▸ **How to complete this task**: Nothing but the lines from the top of the data to the line holding "position:absolute; right:28px; top:56px;" should be printed, word for word and both ends included; leave the pictures out.

(Dataset items)

────────────────

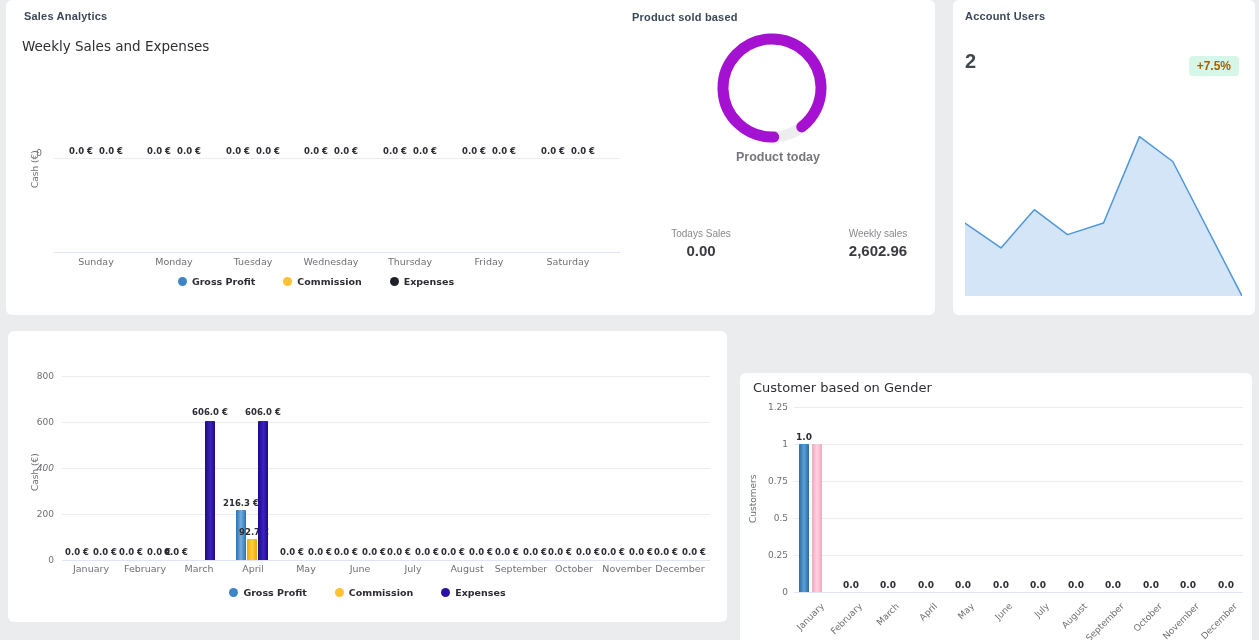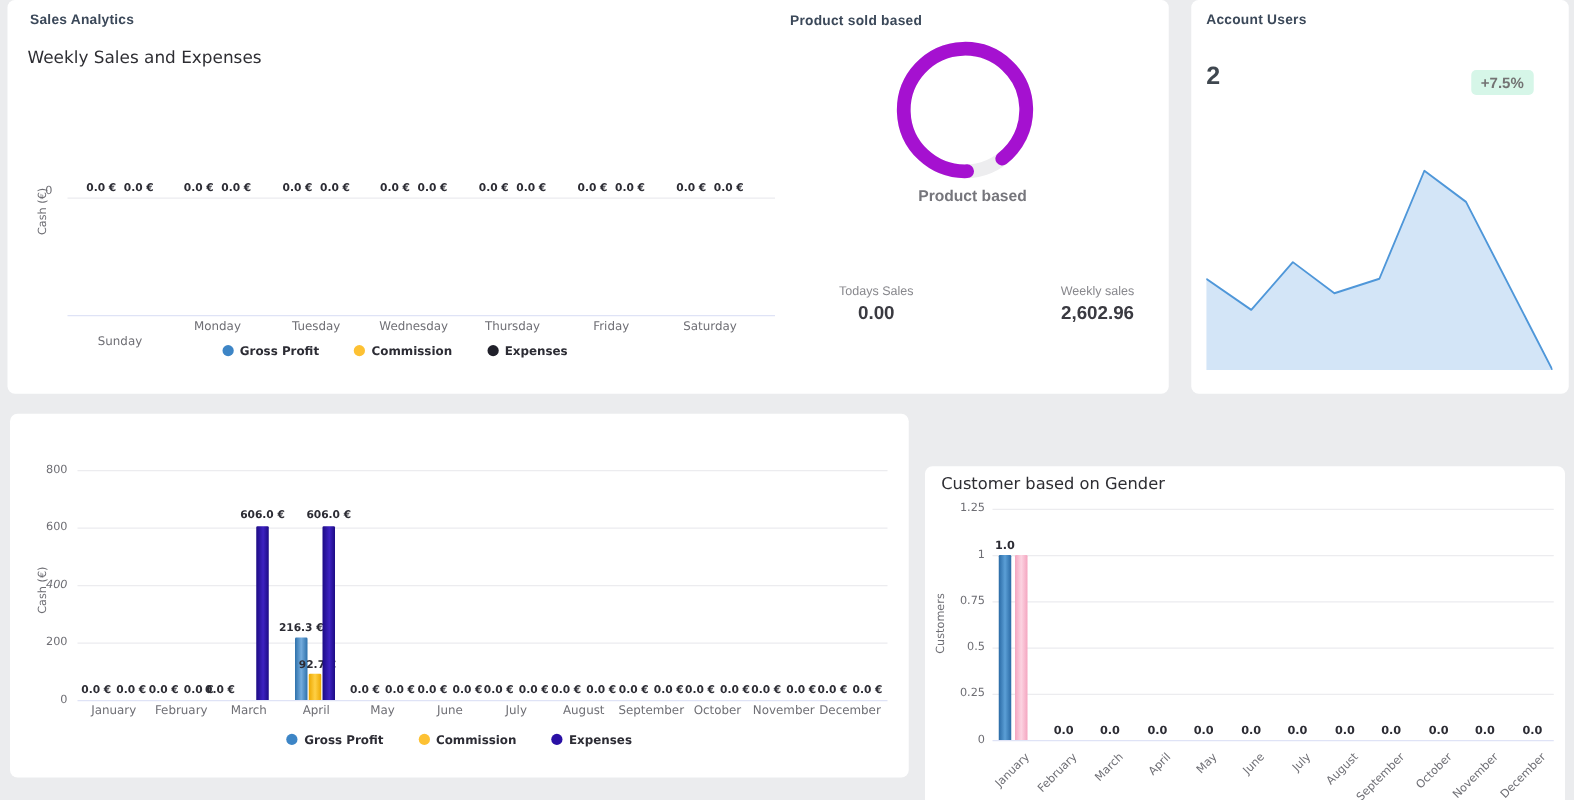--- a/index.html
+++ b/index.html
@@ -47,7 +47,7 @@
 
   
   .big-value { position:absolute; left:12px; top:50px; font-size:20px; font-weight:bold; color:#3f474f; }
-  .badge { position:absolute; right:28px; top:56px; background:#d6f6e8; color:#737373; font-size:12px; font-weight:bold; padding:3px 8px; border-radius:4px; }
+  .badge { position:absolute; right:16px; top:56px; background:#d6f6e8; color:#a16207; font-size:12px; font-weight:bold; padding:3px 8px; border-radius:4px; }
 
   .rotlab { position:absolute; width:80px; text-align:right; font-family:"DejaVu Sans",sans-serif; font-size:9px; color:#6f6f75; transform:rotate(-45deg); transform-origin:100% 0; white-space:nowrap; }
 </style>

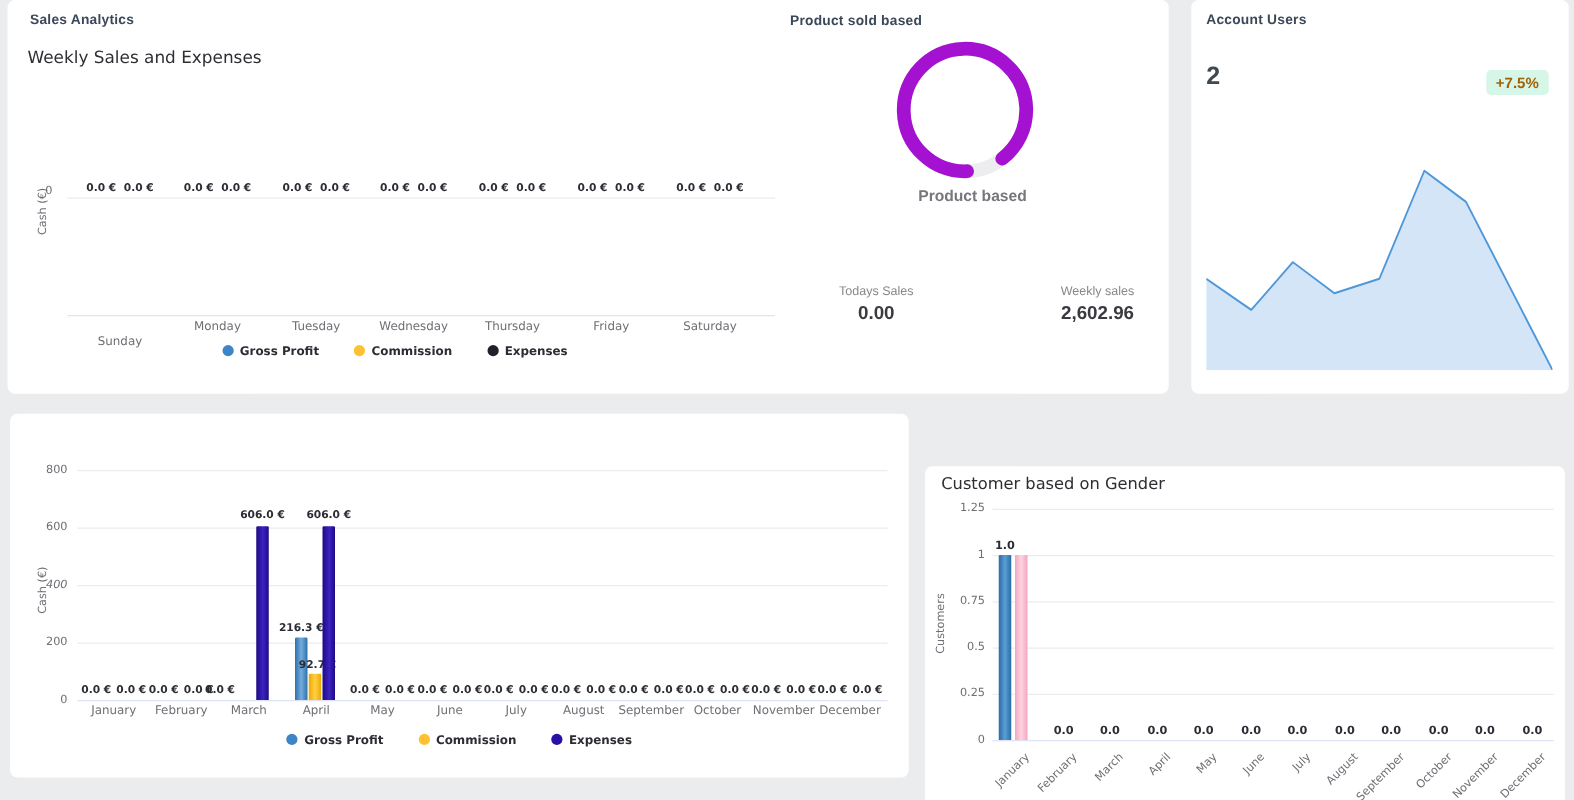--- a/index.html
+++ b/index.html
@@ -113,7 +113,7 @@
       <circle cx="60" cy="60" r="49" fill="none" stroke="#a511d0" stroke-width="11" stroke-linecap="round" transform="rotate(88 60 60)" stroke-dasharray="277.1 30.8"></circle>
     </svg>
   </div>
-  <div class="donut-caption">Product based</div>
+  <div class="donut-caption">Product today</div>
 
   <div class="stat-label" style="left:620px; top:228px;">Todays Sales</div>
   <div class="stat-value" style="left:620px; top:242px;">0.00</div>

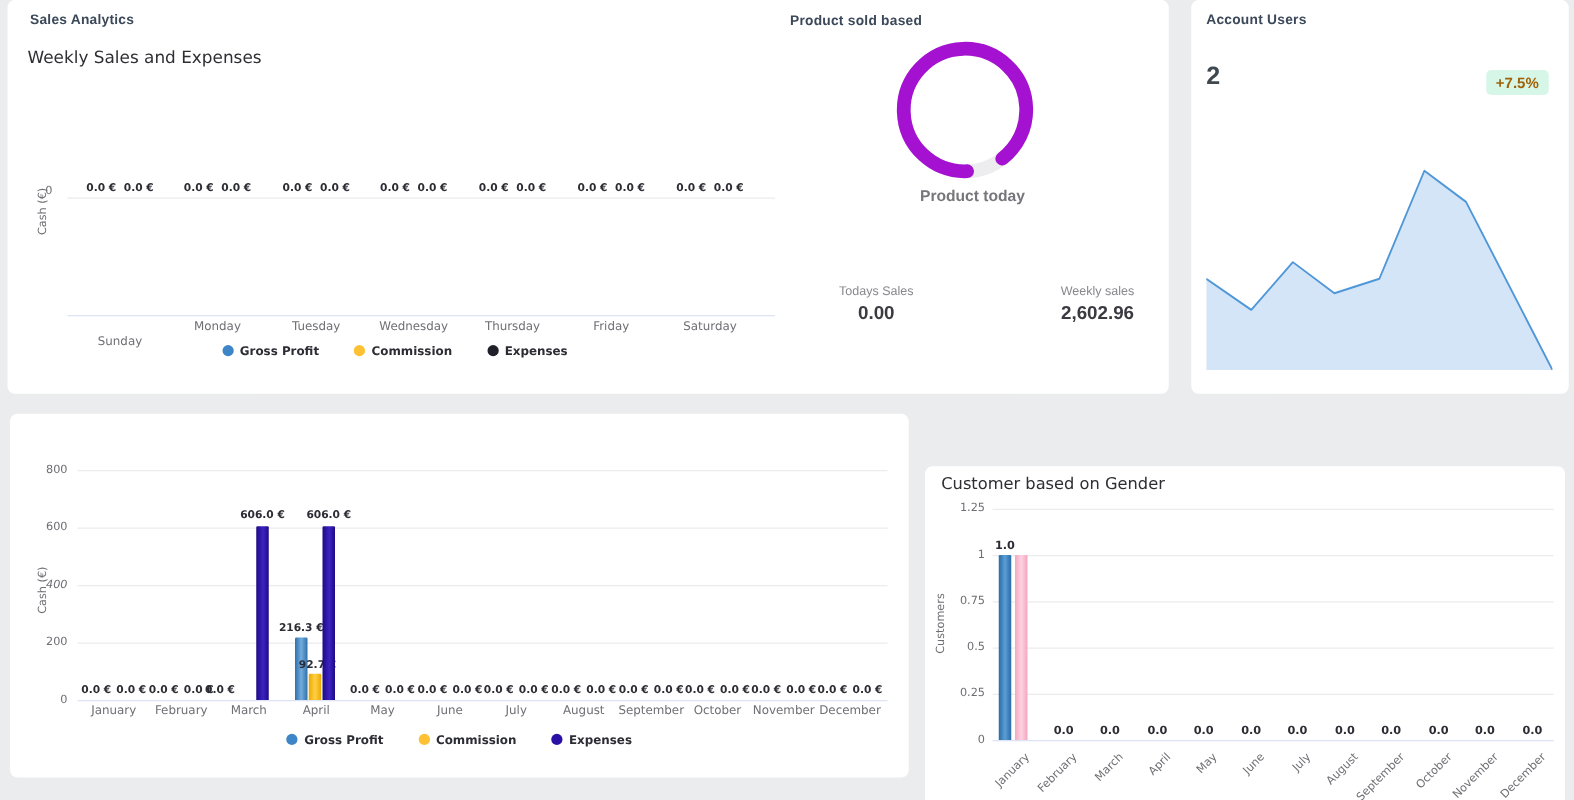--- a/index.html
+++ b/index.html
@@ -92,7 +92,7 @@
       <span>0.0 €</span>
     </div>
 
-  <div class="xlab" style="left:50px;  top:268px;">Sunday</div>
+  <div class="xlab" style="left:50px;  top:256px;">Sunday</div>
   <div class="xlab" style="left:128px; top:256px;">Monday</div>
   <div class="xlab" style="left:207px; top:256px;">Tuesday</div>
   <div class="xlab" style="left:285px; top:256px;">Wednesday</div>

────────────────

▸ **Task result**:
--- a/index.html
+++ b/index.html
@@ -47,7 +47,7 @@
 
   
   .big-value { position:absolute; left:12px; top:50px; font-size:20px; font-weight:bold; color:#3f474f; }
-  .badge { position:absolute; right:28px; top:56px; background:#d6f6e8; color:#737373; font-size:12px; font-weight:bold; padding:3px 8px; border-radius:4px; }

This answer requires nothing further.